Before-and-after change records
┄┄┄┄┄┄┄┄┄┄

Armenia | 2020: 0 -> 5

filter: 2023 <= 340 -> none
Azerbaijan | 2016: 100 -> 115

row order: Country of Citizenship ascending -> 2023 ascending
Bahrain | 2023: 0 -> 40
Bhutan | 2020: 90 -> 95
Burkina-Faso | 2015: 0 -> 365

┄┄┄┄┄┄┄┄┄┄

Could you retype exactly the lines from the one containing "row order: Country" through the final line of the data above, and no others?

row order: Country of Citizenship ascending -> 2023 ascending
Bahrain | 2023: 0 -> 40
Bhutan | 2020: 90 -> 95
Burkina-Faso | 2015: 0 -> 365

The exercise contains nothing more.